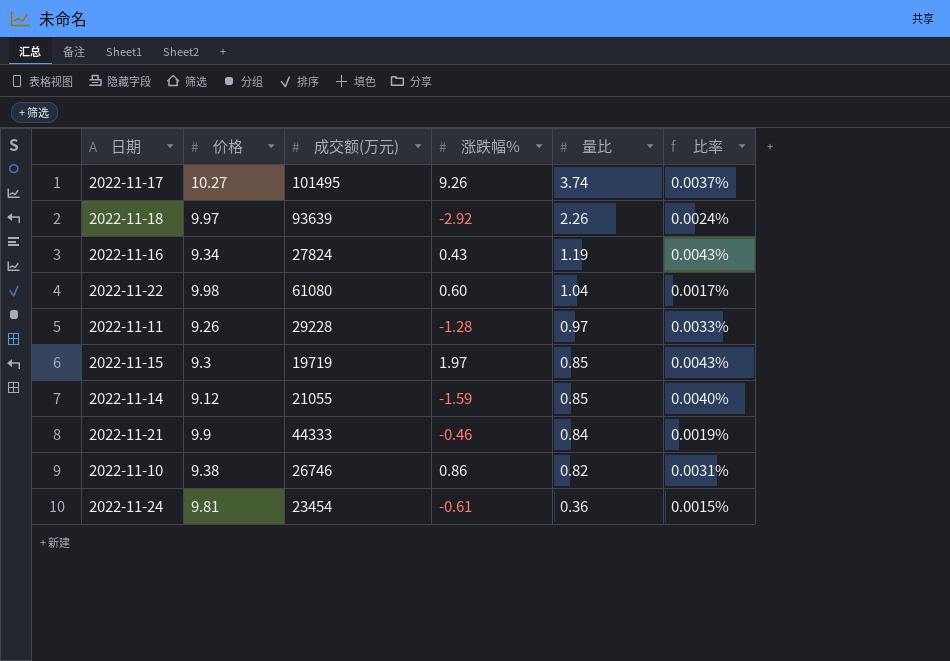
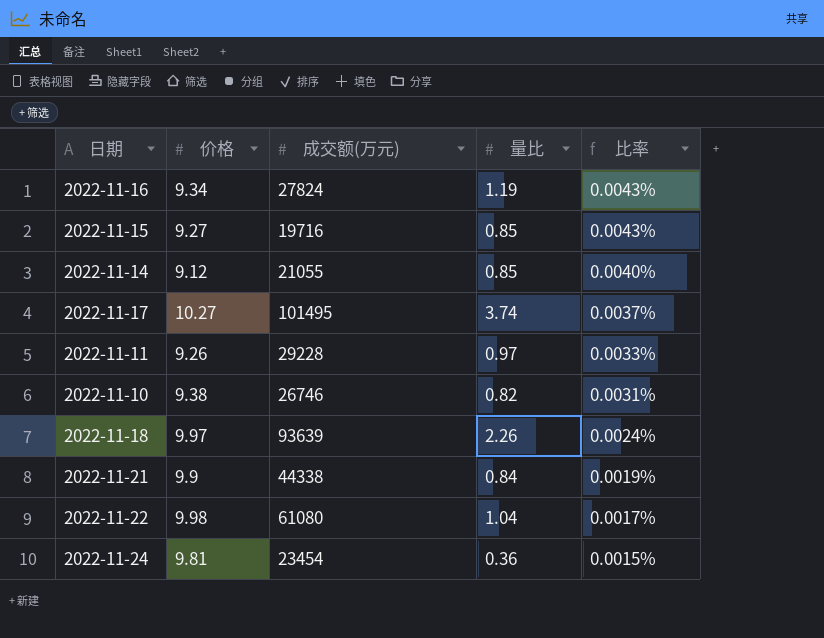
row order: 量比 descending -> 比率 descending
column 涨跌幅% | position: 4 -> none
2022-11-15 | 价格: 9.3 -> 9.27
2022-11-15 | 成交额(万元): 19719 -> 19716
2022-11-21 | 成交额(万元): 44333 -> 44338

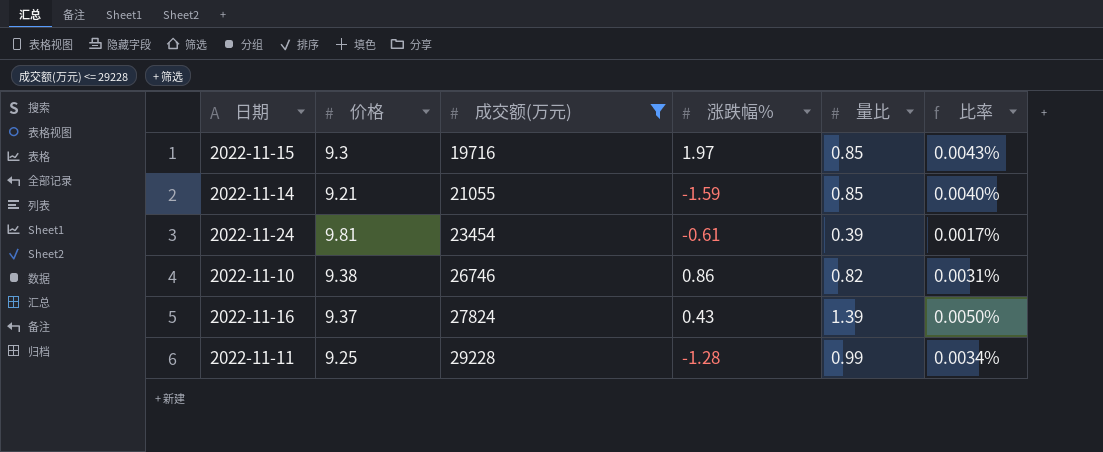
filter: none -> 成交额(万元) <= 29228
row order: 比率 descending -> 成交额(万元) ascending
column 涨跌幅% | position: none -> 4
2022-11-15 | 价格: 9.27 -> 9.3
2022-11-14 | 价格: 9.12 -> 9.21
2022-11-24 | 量比: 0.36 -> 0.39
2022-11-24 | 比率: 0.0015% -> 0.0017%
2022-11-16 | 价格: 9.34 -> 9.37
2022-11-16 | 量比: 1.19 -> 1.39
2022-11-16 | 比率: 0.0043% -> 0.0050%
2022-11-11 | 价格: 9.26 -> 9.25
2022-11-11 | 量比: 0.97 -> 0.99
2022-11-11 | 比率: 0.0033% -> 0.0034%

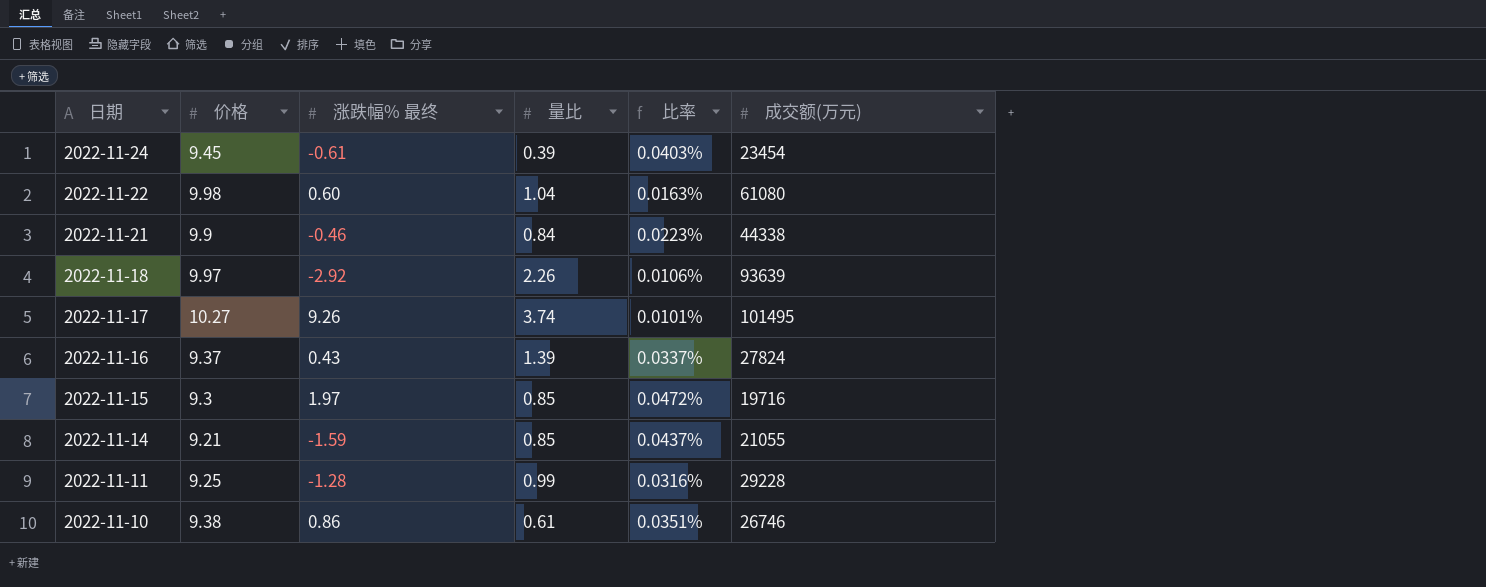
filter: 成交额(万元) <= 29228 -> none
row order: 成交额(万元) ascending -> 日期 descending
column name: 涨跌幅% -> 涨跌幅% 最终
column 比率 | formula: [量比] / [成交额(万元)] -> [价格] / [成交额(万元)]
column 成交额(万元) | position: 3 -> 6
2022-11-24 | 价格: 9.81 -> 9.45
2022-11-10 | 量比: 0.82 -> 0.61

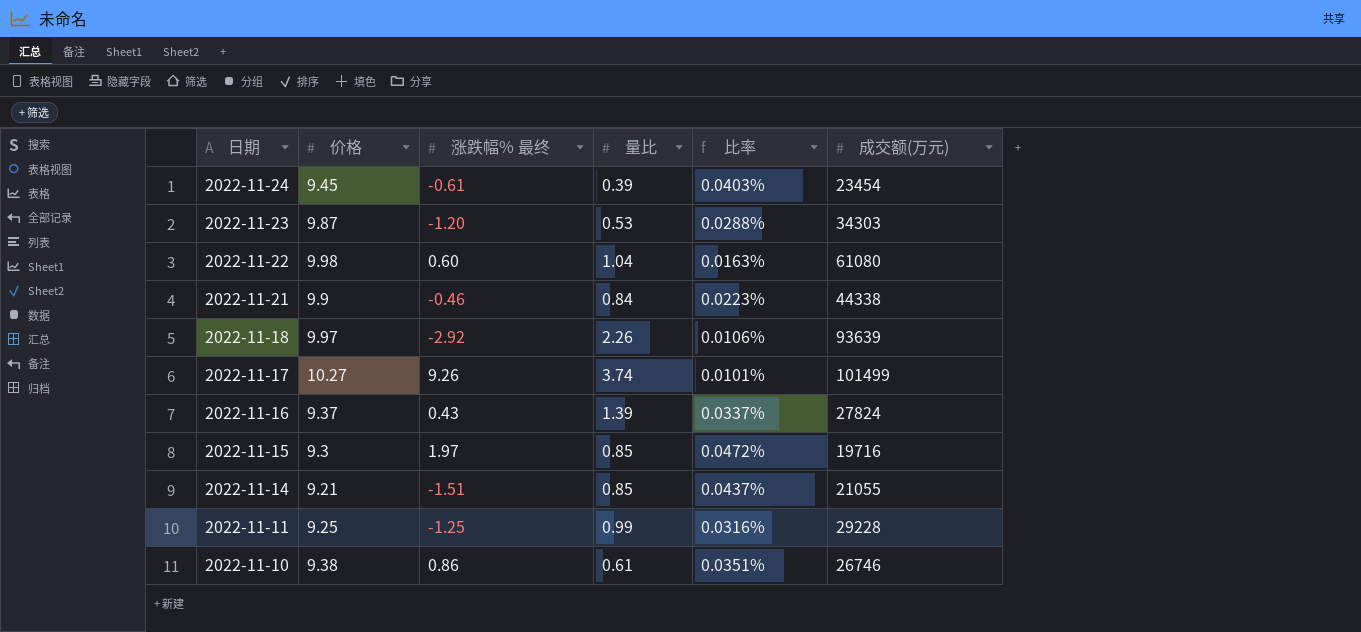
row 2022-11-23: none -> 9.87 | -1.20 | 0.53 | 0.0288% | 34303
2022-11-17 | 成交额(万元): 101495 -> 101499
2022-11-14 | 涨跌幅% 最终: -1.59 -> -1.51
2022-11-11 | 涨跌幅% 最终: -1.28 -> -1.25

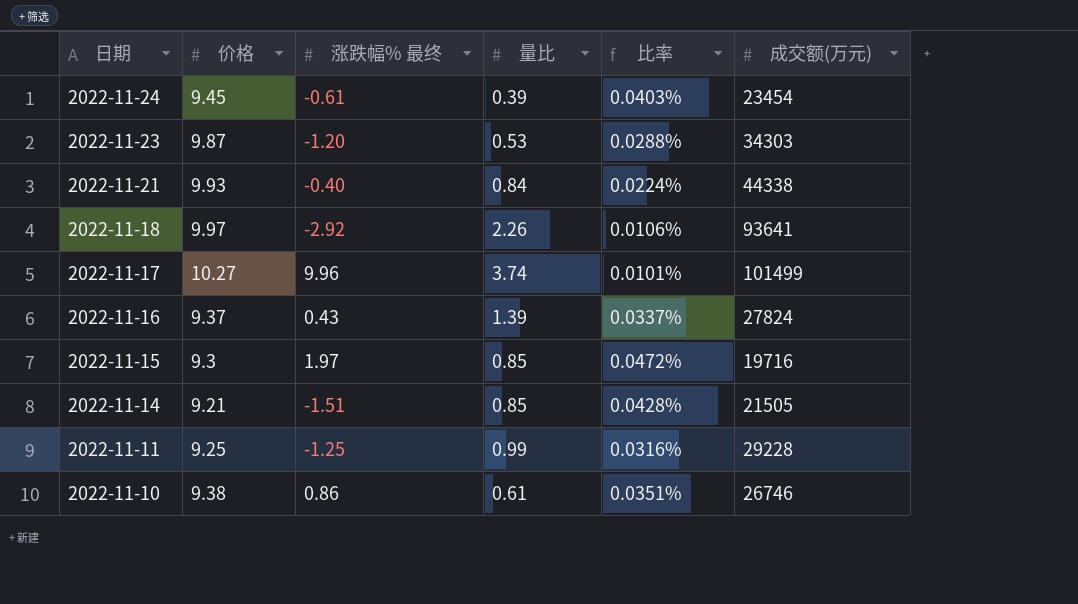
row 2022-11-22: 9.98 | 0.60 | 1.04 | 0.0163% | 61080 -> none
2022-11-21 | 价格: 9.9 -> 9.93
2022-11-21 | 涨跌幅% 最终: -0.46 -> -0.40
2022-11-21 | 比率: 0.0223% -> 0.0224%
2022-11-18 | 成交额(万元): 93639 -> 93641
2022-11-17 | 涨跌幅% 最终: 9.26 -> 9.96
2022-11-14 | 比率: 0.0437% -> 0.0428%
2022-11-14 | 成交额(万元): 21055 -> 21505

===============

> **TASK DESCRIPTION**: Reproduce exactly the lines above that run from the one with "2022-11-14 | 价格: 9.12 -> 9.21" to the one with "2022-11-11 | 涨跌幅% 最终: -1.28 -> -1.25", both included, leaving pictures out.

> **RESPONSE**:
2022-11-14 | 价格: 9.12 -> 9.21
2022-11-24 | 量比: 0.36 -> 0.39
2022-11-24 | 比率: 0.0015% -> 0.0017%
2022-11-16 | 价格: 9.34 -> 9.37
2022-11-16 | 量比: 1.19 -> 1.39
2022-11-16 | 比率: 0.0043% -> 0.0050%
2022-11-11 | 价格: 9.26 -> 9.25
2022-11-11 | 量比: 0.97 -> 0.99
2022-11-11 | 比率: 0.0033% -> 0.0034%

filter: 成交额(万元) <= 29228 -> none
row order: 成交额(万元) ascending -> 日期 descending
column name: 涨跌幅% -> 涨跌幅% 最终
column 比率 | formula: [量比] / [成交额(万元)] -> [价格] / [成交额(万元)]
column 成交额(万元) | position: 3 -> 6
2022-11-24 | 价格: 9.81 -> 9.45
2022-11-10 | 量比: 0.82 -> 0.61

row 2022-11-23: none -> 9.87 | -1.20 | 0.53 | 0.0288% | 34303
2022-11-17 | 成交额(万元): 101495 -> 101499
2022-11-14 | 涨跌幅% 最终: -1.59 -> -1.51
2022-11-11 | 涨跌幅% 最终: -1.28 -> -1.25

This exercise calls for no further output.